[Image comparison data]
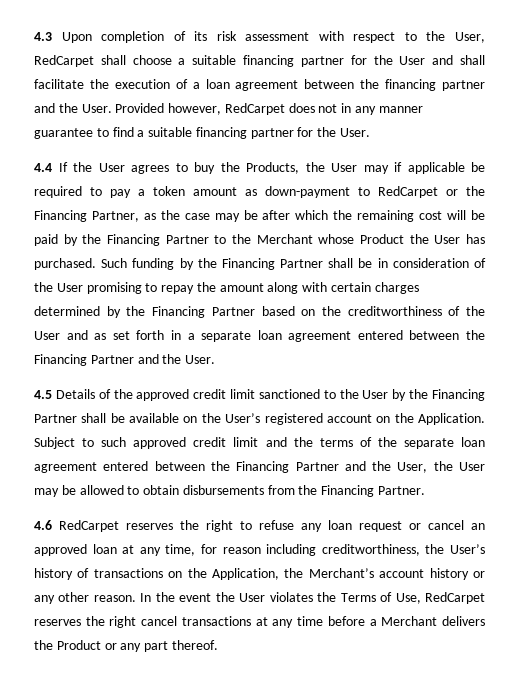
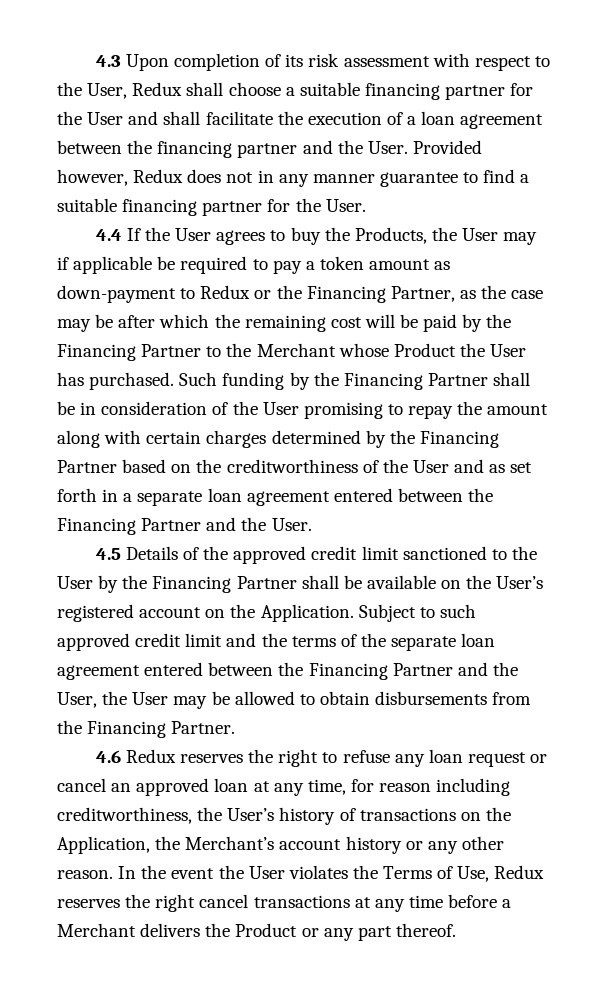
[34,55,94,67] RedCarpet -> [132,82,183,96] Redux
[224,103,285,115] RedCarpet -> [133,169,184,183] Redux
[378,186,438,198] RedCarpet -> [200,285,251,299] Redux
[59,520,119,532] RedCarpet -> [125,749,176,763] Redux
[424,592,485,604] RedCarpet -> [494,865,545,879] Redux

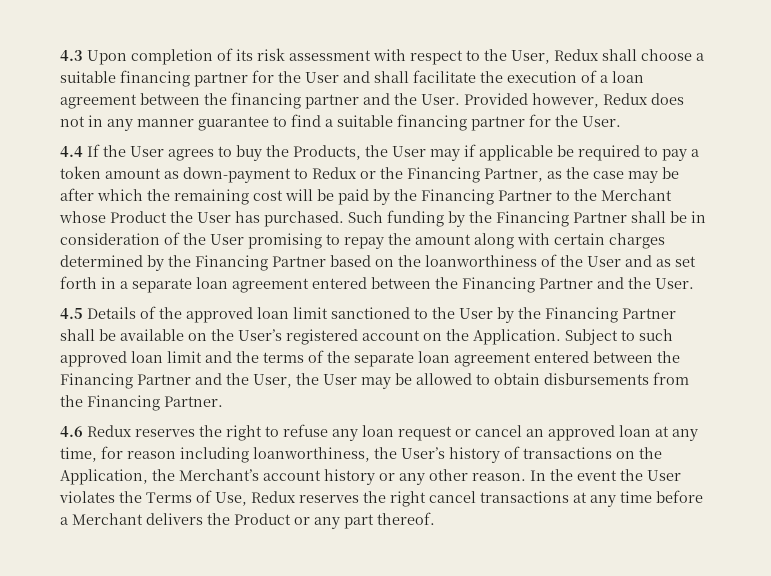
[226,459,358,473] creditworthiness -> [425,255,537,267] loanworthiness
[311,546,358,560] credit -> [257,307,289,319] loan
[135,633,182,647] credit -> [131,351,163,363] loan
[57,807,192,824] creditworthiness, -> [253,447,370,462] loanworthiness,

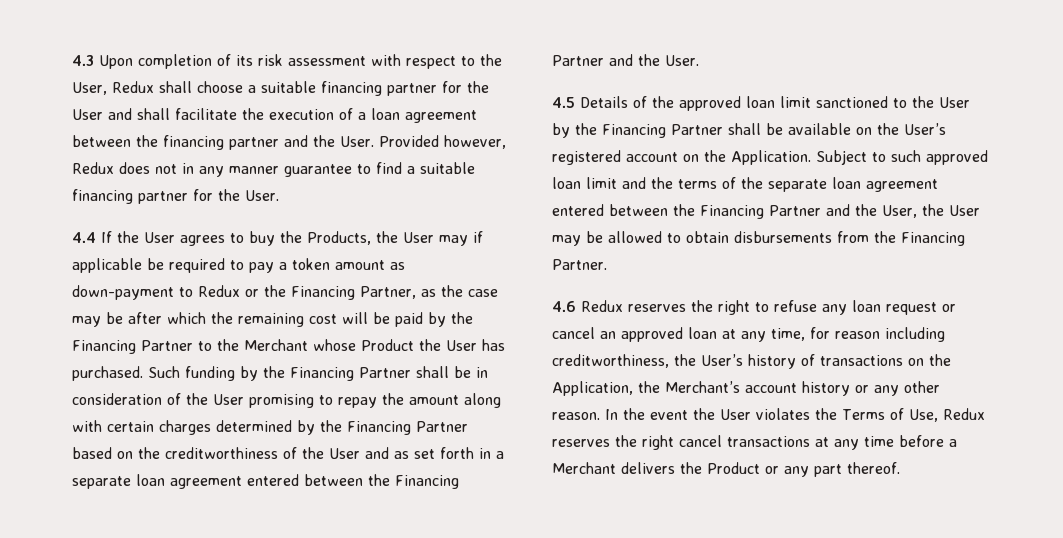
[425,255,537,267] loanworthiness -> [165,447,278,459] creditworthiness
[253,447,370,462] loanworthiness, -> [552,354,669,368] creditworthiness,

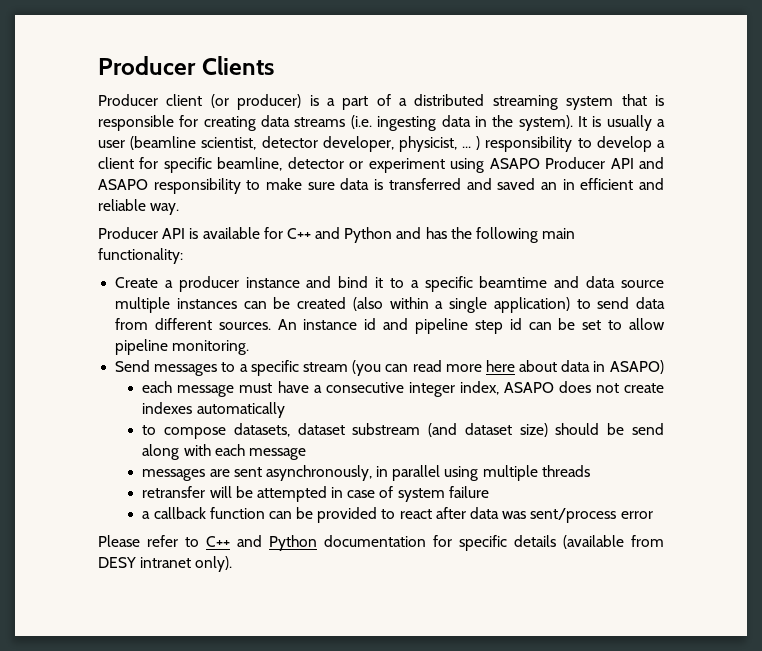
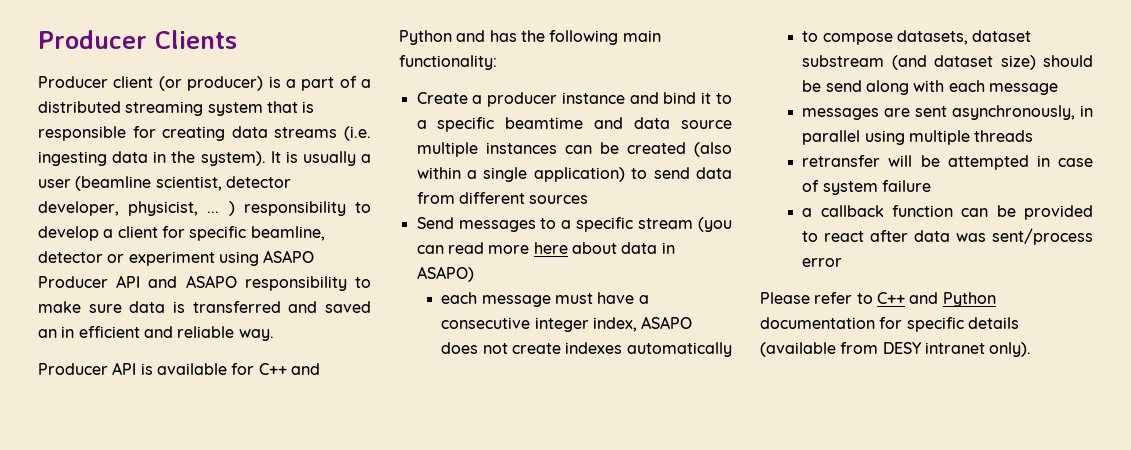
[218,318,666,334] [115,339,250,355] sources. An instance id and pipeline step id can be set to allow pipeline monitoring. -> [529,195,589,204] sources

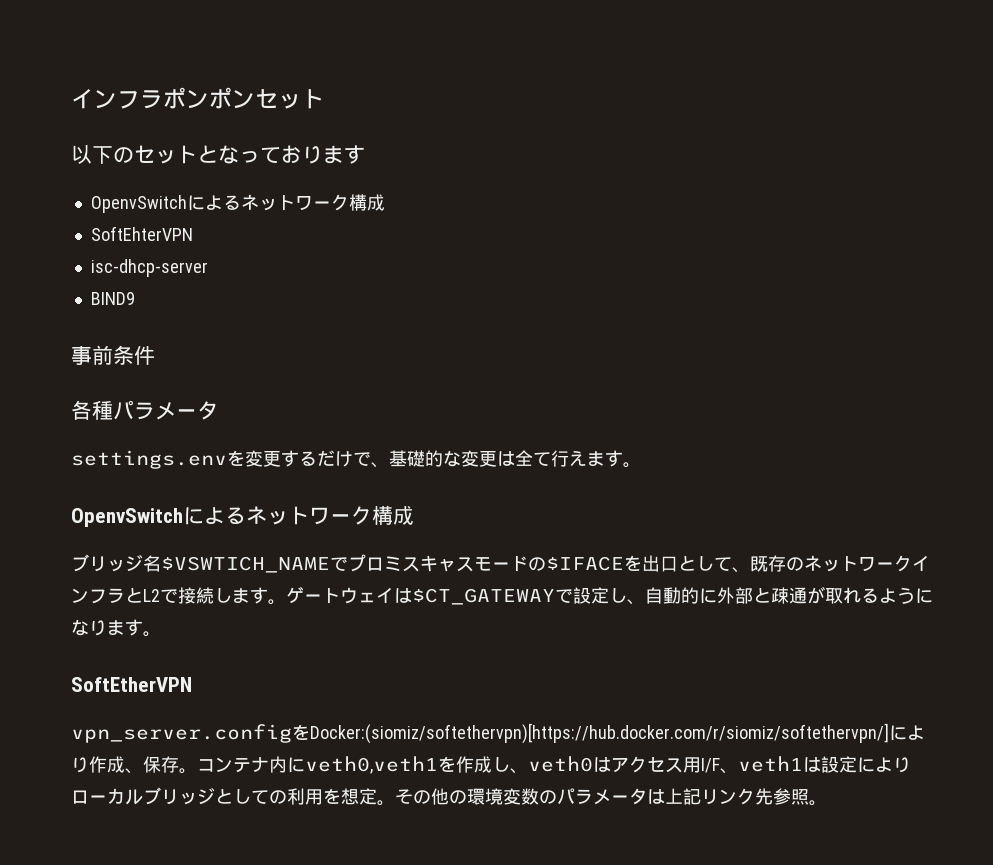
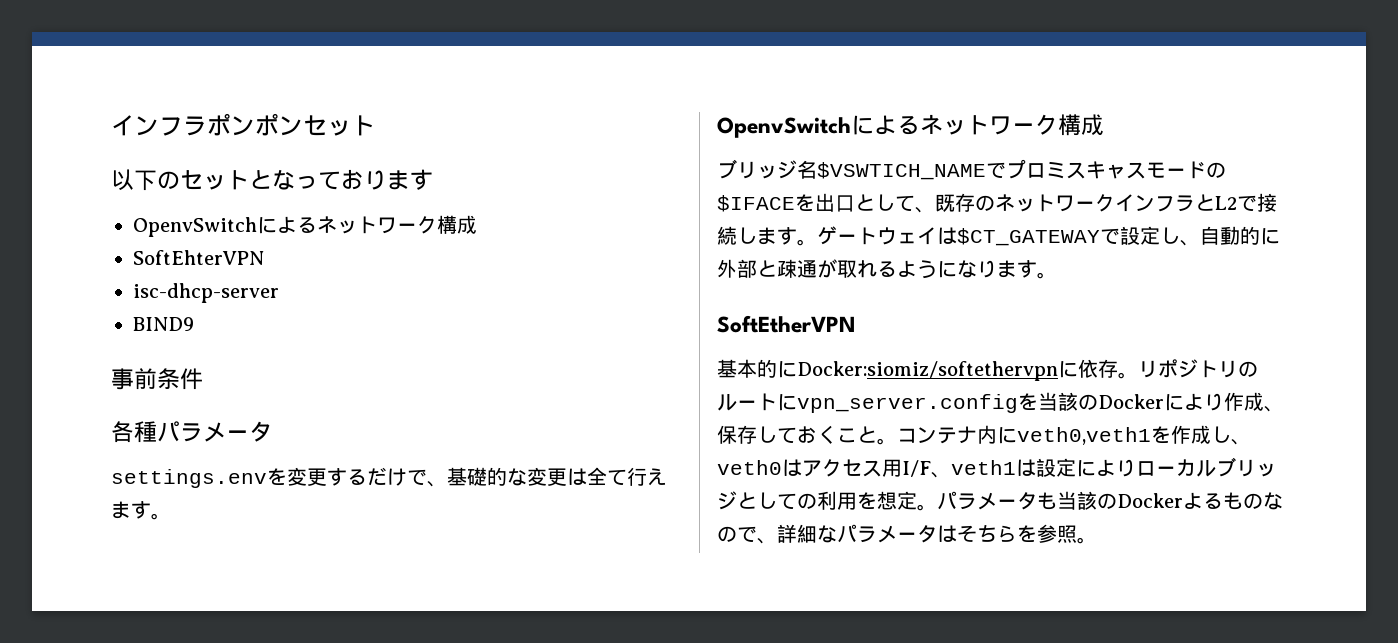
[71,723,889,744] vpn_server.configをDocker:(siomiz/softethervpn)[https://hub.docker.com/r/siomiz/softethervpn/] -> [717,359,1258,381] [717,392,1164,413] 基本的にDocker:siomiz/softethervpnに依存。リポジトリのルートにvpn_server.configを当該のDocker
(179, 764) none -> [757,425,877,444] しておくこと
[395,788,773,805] その他の環境変数のパラメータは上記リンク先 -> [937,491,1283,510] [717,524,1037,544] パラメータも当該のDockerよるものなので、詳細なパラメータはそちらを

▶ [Your goal] Please transcribe exactly the line containing "(179, 764) none -> [757,425,877,444] しておくこと" and every line after it to the end of the data, and no other lines.

▶ [Response for this exercise]
(179, 764) none -> [757,425,877,444] しておくこと
[395,788,773,805] その他の環境変数のパラメータは上記リンク先 -> [937,491,1283,510] [717,524,1037,544] パラメータも当該のDockerよるものなので、詳細なパラメータはそちらを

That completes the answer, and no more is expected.